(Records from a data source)
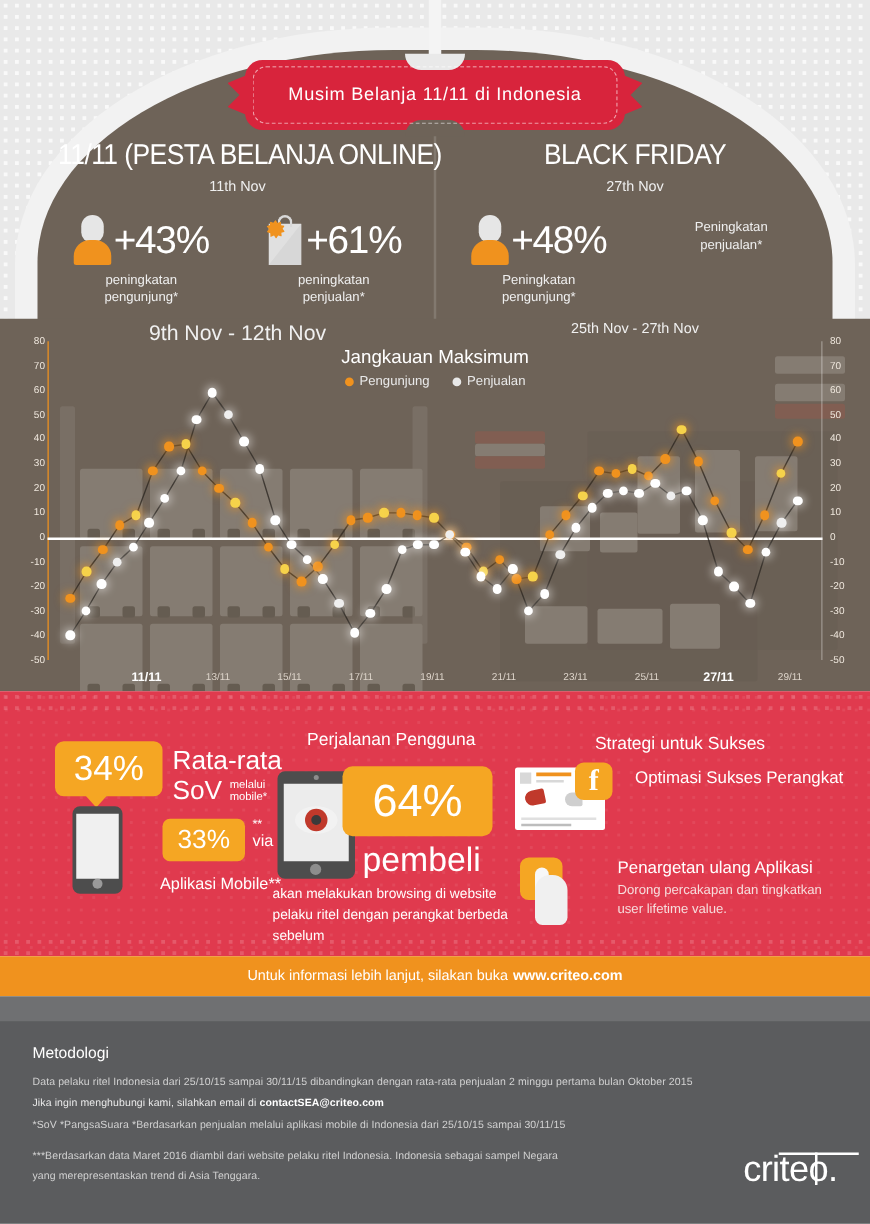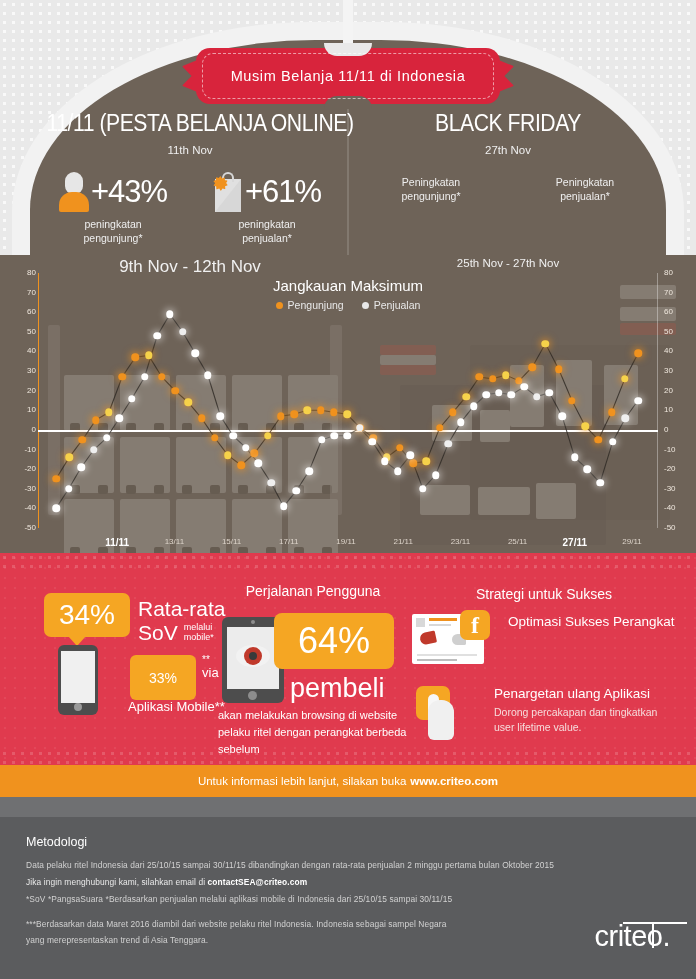--- a/index.html
+++ b/index.html
@@ -351,6 +351,14 @@
       <div class="event-sub">27th Nov</div>
       <div class="stat-row">
         <div class="stat">
+          <div class="stat-top">
+            <div class="person">
+              <div class="head"></div>
+                <div class="neck"></div>
+                <div class="body"></div>
+            </div>
+            <div class="stat-pct">+48%</div>
+          </div>
           <div class="stat-cap">
             <div>Peningkatan</div>
             <div>pengunjung*</div>

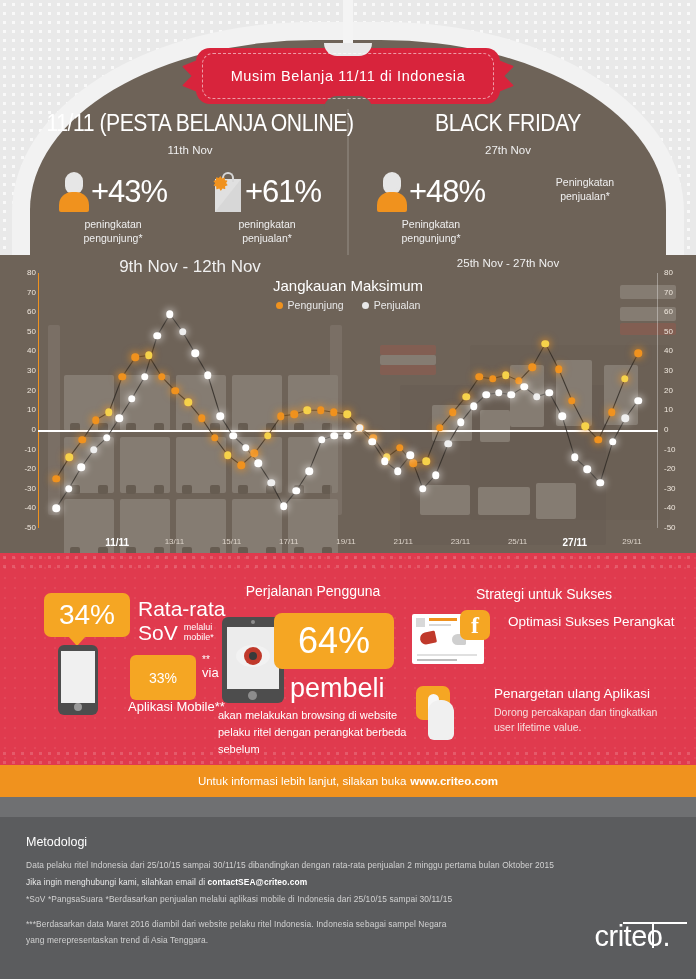--- a/index.html
+++ b/index.html
@@ -203,7 +203,7 @@
     border-top: 10px solid #f5a623;
   }
   .b34 { width: 86px; height: 44px; font-size: 28px; }
-  .b33 { width: 66px; height: 45px; font-size: 14px; border-radius: 6px; }
+  .b33 { width: 66px; height: 34px; font-size: 21px; border-radius: 6px; }
   .b33:after { display:none; }
   .b64 { width: 120px; height: 56px; font-size: 36px; border-radius: 8px; }
   .b64:after { display:none; }

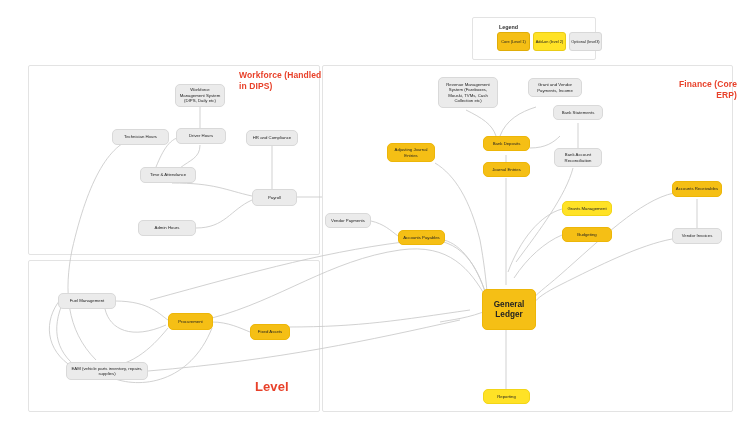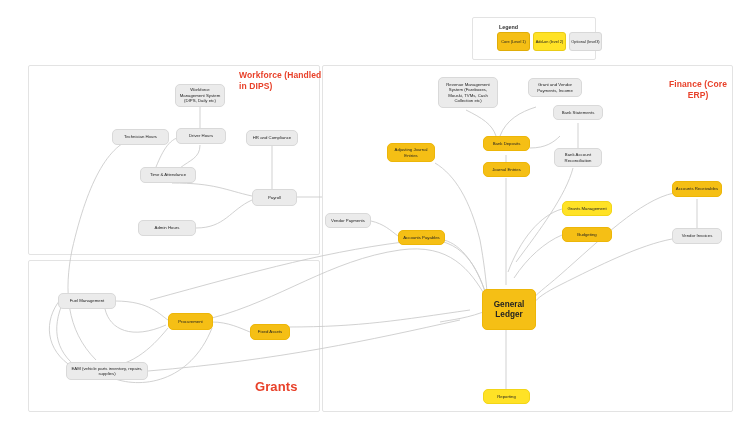--- a/index.html
+++ b/index.html
@@ -14,7 +14,7 @@
 
   .panel-title{position:absolute;color:#e8412a;font-weight:bold;font-size:8.5px;line-height:11px;letter-spacing:.1px;}
   #title-workforce{left:239px;top:70px;width:86px;text-align:left;}
-  #title-finance{left:659px;top:79px;width:78px;text-align:center;}
+  #title-finance{left:659px;top:79px;width:78px;text-align:right;}
   #title-assets{left:255px;top:381px;width:62px;text-align:left;font-size:13px;}
 
   

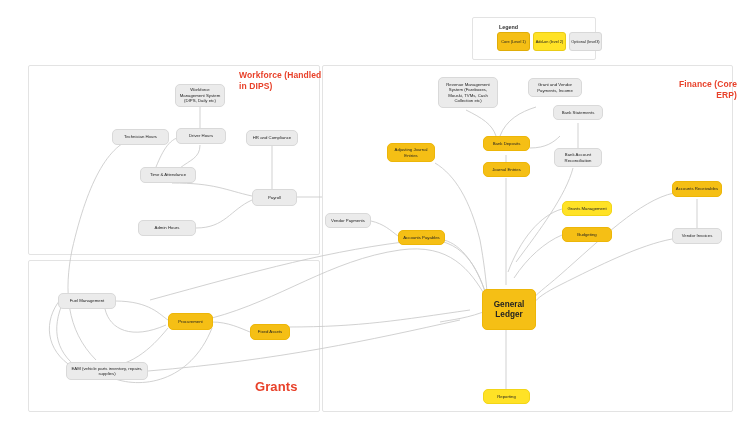--- a/index.html
+++ b/index.html
@@ -107,7 +107,7 @@
 
   <div class="panel-title" id="title-workforce">Workforce (Handled in DIPS)</div>
   <div class="panel-title" id="title-finance">Finance (Core ERP)</div>
-  <div class="panel-title" id="title-assets">Grants</div>
+  <div class="panel-title" id="title-assets">Level</div>
 
   <div class="node n-gray fs5" style="left:175px;top:84px;width:50px;height:23px;">
     <span>Workforce Management System (DIPS, Daily etc)</span>

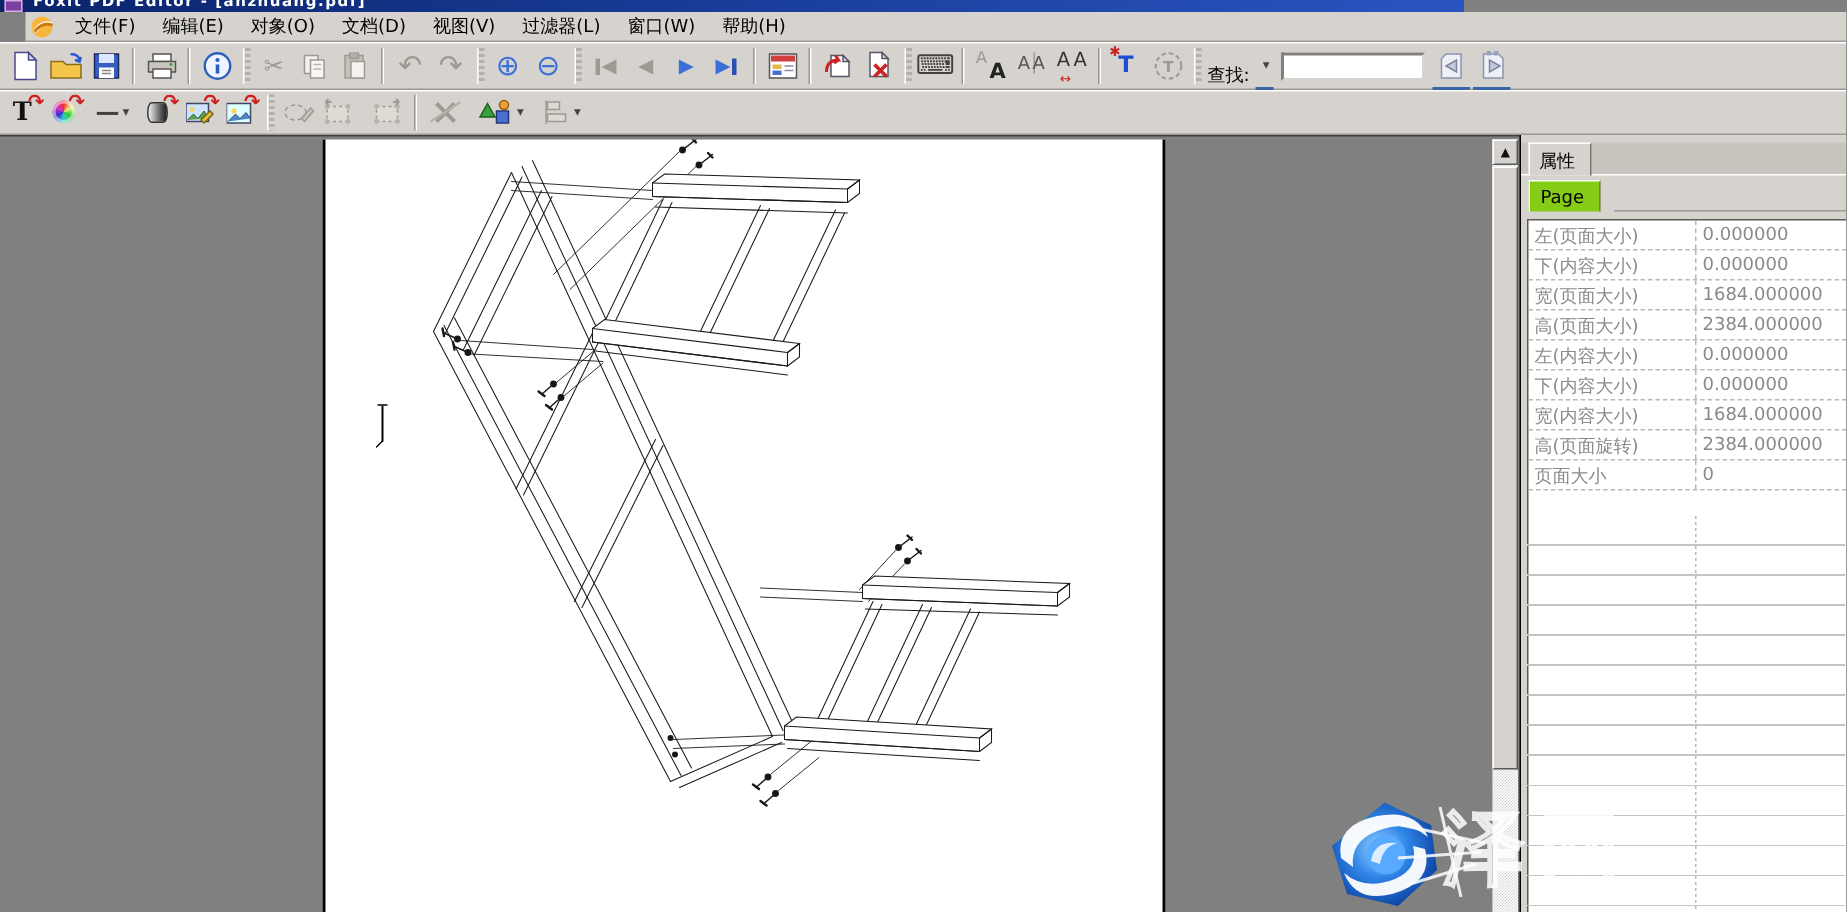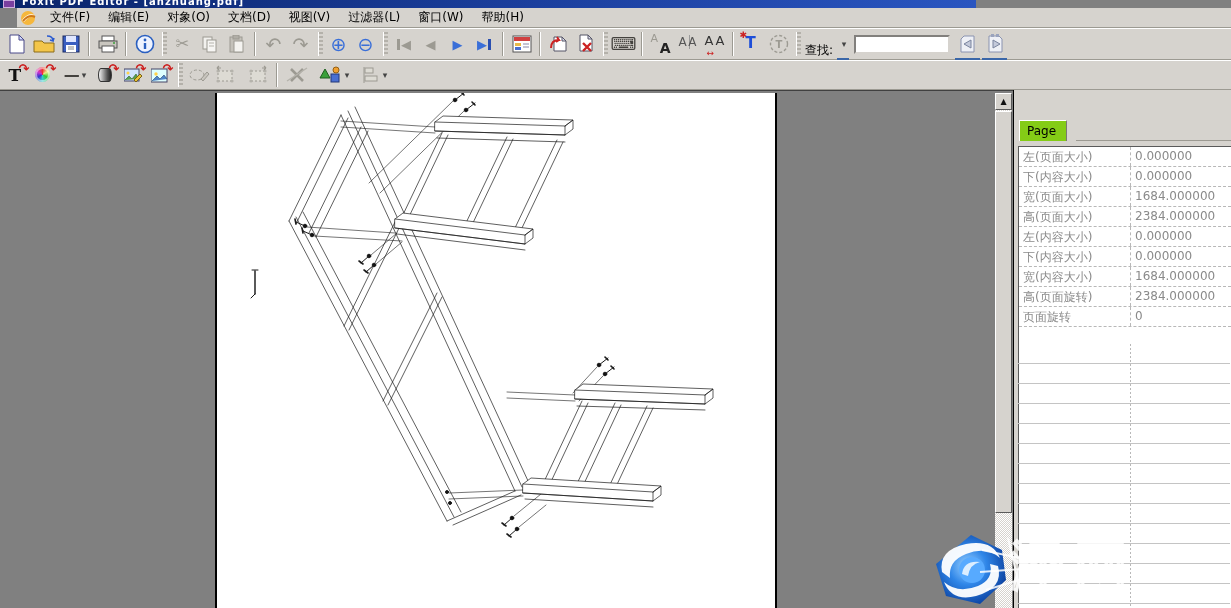--- a/index.html
+++ b/index.html
@@ -531,6 +531,9 @@
   <div class="abs" id="paneldivider"></div>
 
   <div class="abs" id="panel">
+    <div id="ptabstrip">
+      <div id="ptab"><span>属性</span></div>
+    </div>
     <div id="pagetab"><span>Page</span></div>
     <div id="pagetabline"></div>
     <div id="ptable">

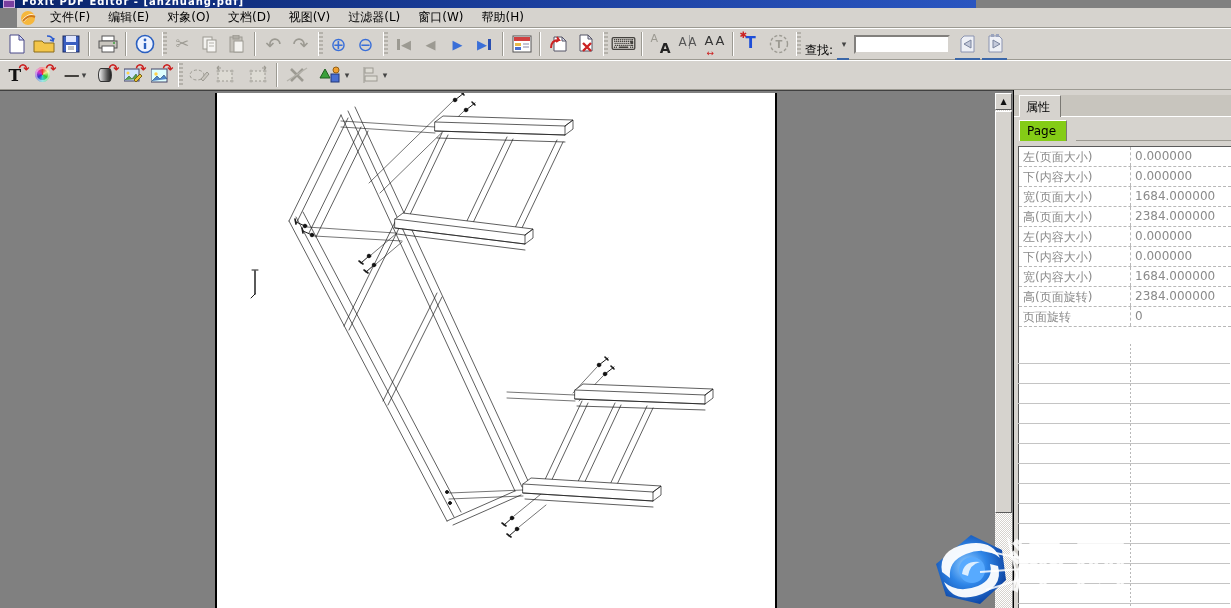--- a/index.html
+++ b/index.html
@@ -570,7 +570,7 @@
           <div class="pcell c2">2384.000000</div>
         </div>
       <div class="prow">
-          <div class="pcell c1">页面旋转</div>
+          <div class="pcell c1">页面大小</div>
           <div class="pcell c2">0</div>
         </div>
     </div>

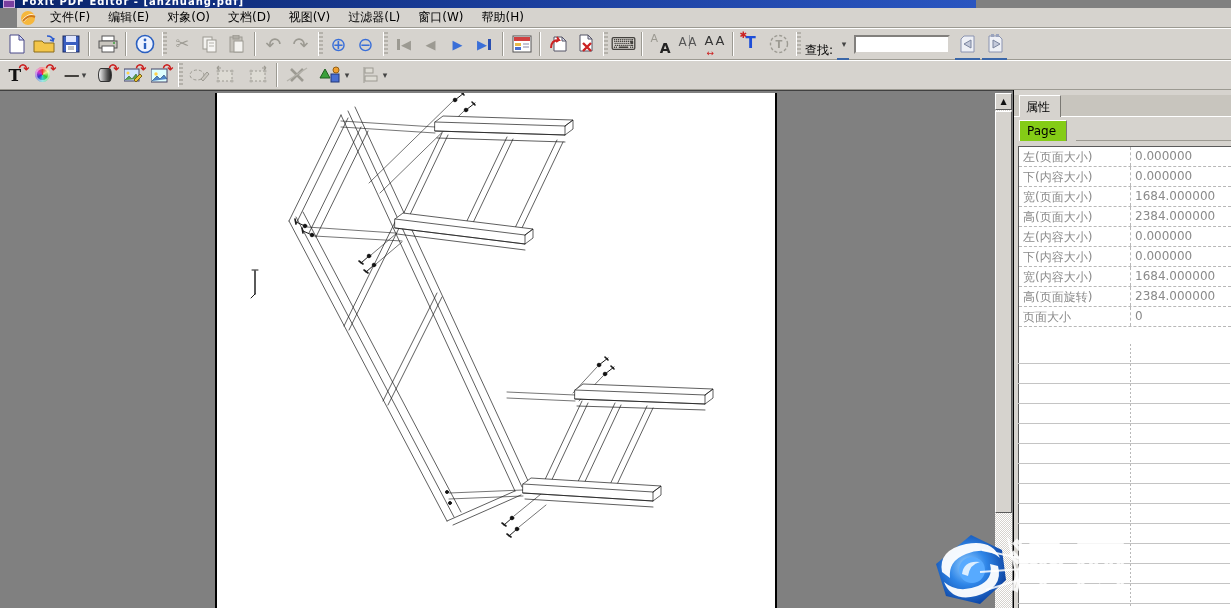--- a/index.html
+++ b/index.html
@@ -64,7 +64,7 @@
   #pfillerdiv{position:absolute;left:112px;top:0;bottom:0;width:1px;background-image:repeating-linear-gradient(to bottom,#b8b8b8 0 2px,transparent 2px 4px);}
 
   
-  #watermark{left:920px;top:528px;width:311px;height:80px;pointer-events:none;}
+  #watermark{left:872px;top:528px;width:311px;height:80px;pointer-events:none;}
   #wmtext{position:absolute;left:90px;top:2px;font-size:54px;font-weight:bold;color:transparent;-webkit-text-stroke:1.5px #ffffff;opacity:.85;letter-spacing:10px;white-space:nowrap;}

- _PROBLEM TO SOLVE_
How many of the lines in the records include the string "none"? Reply with the number alone.

- _WORKED SOLUTION_
4